→ Problem description: Hand back all records exactly, pictures omitted.

** Opening Records provided block **

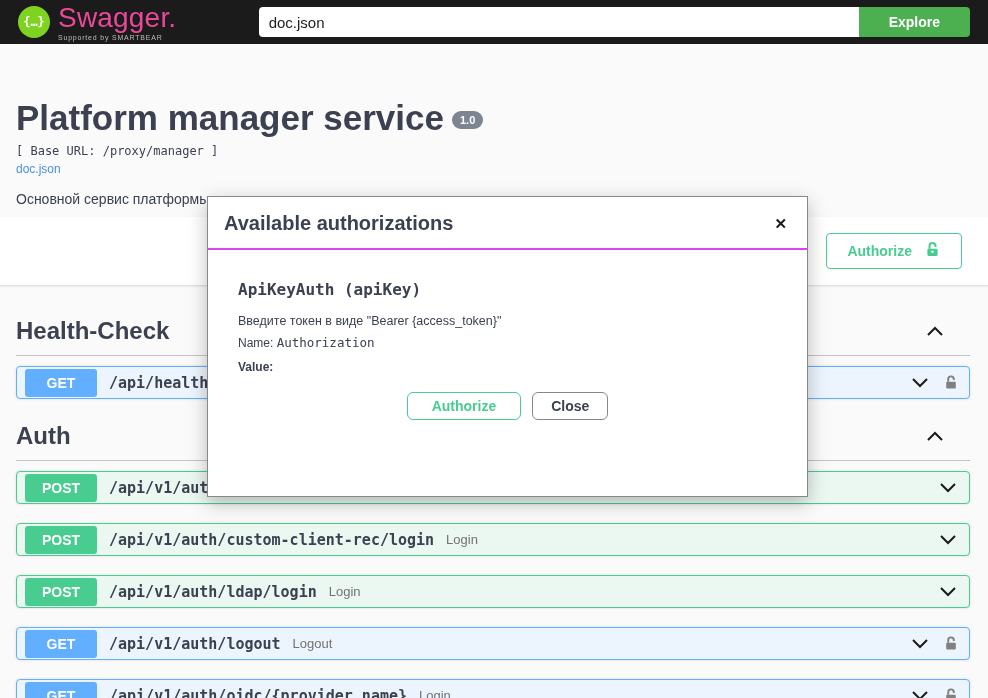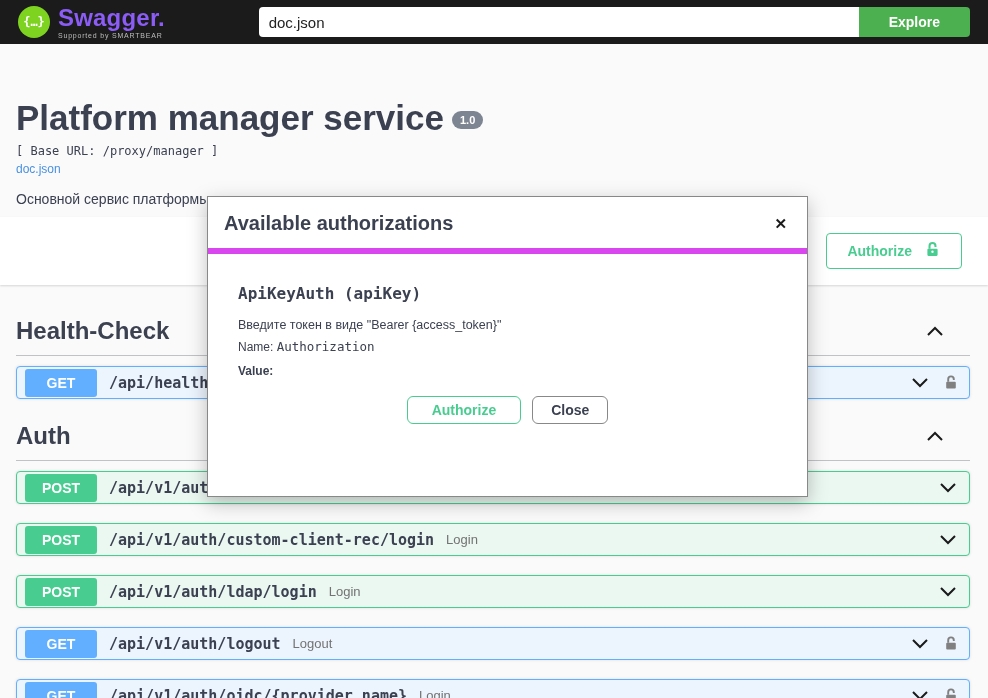--- a/index.html
+++ b/index.html
@@ -6,21 +6,21 @@
   html,body { width:988px; height:698px; overflow:hidden; background:#fafafa;
     font-family:"Liberation Sans", sans-serif; color:#3b4151; }
 
   
   .topbar { height:44px; background:#1b1b1b; display:flex; align-items:center; padding:0 18px; }
   .logo-wrap { display:flex; align-items:center; gap:8px; }
   .logo-circle { width:32px; height:32px; border-radius:50%; background:#7ed321;
     display:flex; align-items:center; justify-content:center; color:#fff;
     font-family:"DejaVu Sans Mono", monospace; font-size:12px; font-weight:bold; }
   .logo-text-col { display:flex; flex-direction:column; line-height:1; }
-  .logo-title { color:#8b5cf6; font-size:24px; font-weight:bold; letter-spacing:.2px; }
+  .logo-title { color:#ec4899; font-size:28px; font-weight:normal; letter-spacing:.2px; }
   .logo-sub { color:#bdbdbd; font-size:7px; margin-top:2px; letter-spacing:.8px; }
   .topbar-right { margin-left:auto; display:flex; align-items:center; }
   .url-input { width:600px; height:30px; border:none; border-radius:4px 0 0 4px;
     padding:0 10px; font-size:15px; color:#222; outline:none;
     font-family:"Liberation Sans", sans-serif; background:#fff; }
   .explore-btn { height:30px; padding:6px 30px; border:none; border-radius:0 4px 4px 0;
     background:#4caf50; color:#fff; font-weight:bold; font-size:14px; cursor:pointer;
     font-family:"Liberation Sans", sans-serif; }
 
   
@@ -61,21 +61,21 @@
     font-weight:bold; font-size:15px; color:#3b4151; white-space:nowrap; }
   .op-desc { margin-left:12px; font-size:13px; color:#737373; white-space:nowrap; }
   .op-right { margin-left:auto; display:flex; align-items:center; gap:12px; padding-right:10px; }
 
   .chev svg, .op-right svg { display:block; }
 
   
   .modal { position:absolute; left:207px; top:196px; width:601px; min-height:301px;
     background:#fff; border:1px solid #888; box-shadow:0 6px 18px rgba(0,0,0,.25); z-index:10; }
   .modal-header { display:flex; padding:15px 20px 13px 16px;
-    border-bottom:6px solid #d946ef; }
+    border-bottom:2px solid #d946ef; }
   .modal-title { font-size:20px; font-weight:bold; color:#3b4151; }
   .modal-close { margin-left:auto; background:none; border:none; font-size:15px;
     font-weight:bold; color:#1a1a1a; cursor:pointer; line-height:1;
     font-family:"Liberation Sans", sans-serif; }
   .modal-body { padding:16px 30px 16px 30px; }
   .auth-name { font-family:"DejaVu Sans Mono", monospace; font-weight:bold;
     font-size:16px; color:#3b4151; margin-top:14px; }
   .auth-hint { margin-top:15px; font-size:12.5px; color:#3b4151; }
   .auth-kv { margin-top:7px; font-size:12px; color:#3b4151; }
   .auth-kv .kv-val { font-family:"DejaVu Sans Mono", monospace; font-size:12.5px; }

** Closing Records provided block **

→ Written solution:
--- a/index.html
+++ b/index.html
@@ -6,21 +6,21 @@
   html,body { width:988px; height:698px; overflow:hidden; background:#fafafa;
     font-family:"Liberation Sans", sans-serif; color:#3b4151; }
 
   
   .topbar { height:44px; background:#1b1b1b; display:flex; align-items:center; padding:0 18px; }
   .logo-wrap { display:flex; align-items:center; gap:8px; }
   .logo-circle { width:32px; height:32px; border-radius:50%; background:#7ed321;
     display:flex; align-items:center; justify-content:center; color:#fff;
     font-family:"DejaVu Sans Mono", monospace; font-size:12px; font-weight:bold; }
   .logo-text-col { display:flex; flex-direction:column; line-height:1; }
-  .logo-title { color:#8b5cf6; font-size:24px; font-weight:bold; letter-spacing:.2px; }
+  .logo-title { color:#ec4899; font-size:28px; font-weight:normal; letter-spacing:.2px; }
   .logo-sub { color:#bdbdbd; font-size:7px; margin-top:2px; letter-spacing:.8px; }
   .topbar-right { margin-left:auto; display:flex; align-items:center; }
   .url-input { width:600px; height:30px; border:none; border-radius:4px 0 0 4px;
     padding:0 10px; font-size:15px; color:#222; outline:none;
     font-family:"Liberation Sans", sans-serif; background:#fff; }
   .explore-btn { height:30px; padding:6px 30px; border:none; border-radius:0 4px 4px 0;
     background:#4caf50; color:#fff; font-weight:bold; font-size:14px; cursor:pointer;
     font-family:"Liberation Sans", sans-serif; }
 
   
@@ -61,21 +61,21 @@
     font-weight:bold; font-size:15px; color:#3b4151; white-space:nowrap; }
   .op-desc { margin-left:12px; font-size:13px; color:#737373; white-space:nowrap; }
   .op-right { margin-left:auto; display:flex; align-items:center; gap:12px; padding-right:10px; }
 
   .chev svg, .op-right svg { display:block; }
 
   
   .modal { position:absolute; left:207px; top:196px; width:601px; min-height:301px;
     background:#fff; border:1px solid #888; box-shadow:0 6px 18px rgba(0,0,0,.25); z-index:10; }
   .modal-header { display:flex; padding:15px 20px 13px 16px;
-    border-bottom:6px solid #d946ef; }
+    border-bottom:2px solid #d946ef; }
   .modal-title { font-size:20px; font-weight:bold; color:#3b4151; }
   .modal-close { margin-left:auto; background:none; border:none; font-size:15px;
     font-weight:bold; color:#1a1a1a; cursor:pointer; line-height:1;
     font-family:"Liberation Sans", sans-serif; }
   .modal-body { padding:16px 30px 16px 30px; }
   .auth-name { font-family:"DejaVu Sans Mono", monospace; font-weight:bold;
     font-size:16px; color:#3b4151; margin-top:14px; }
   .auth-hint { margin-top:15px; font-size:12.5px; color:#3b4151; }
   .auth-kv { margin-top:7px; font-size:12px; color:#3b4151; }
   .auth-kv .kv-val { font-family:"DejaVu Sans Mono", monospace; font-size:12.5px; }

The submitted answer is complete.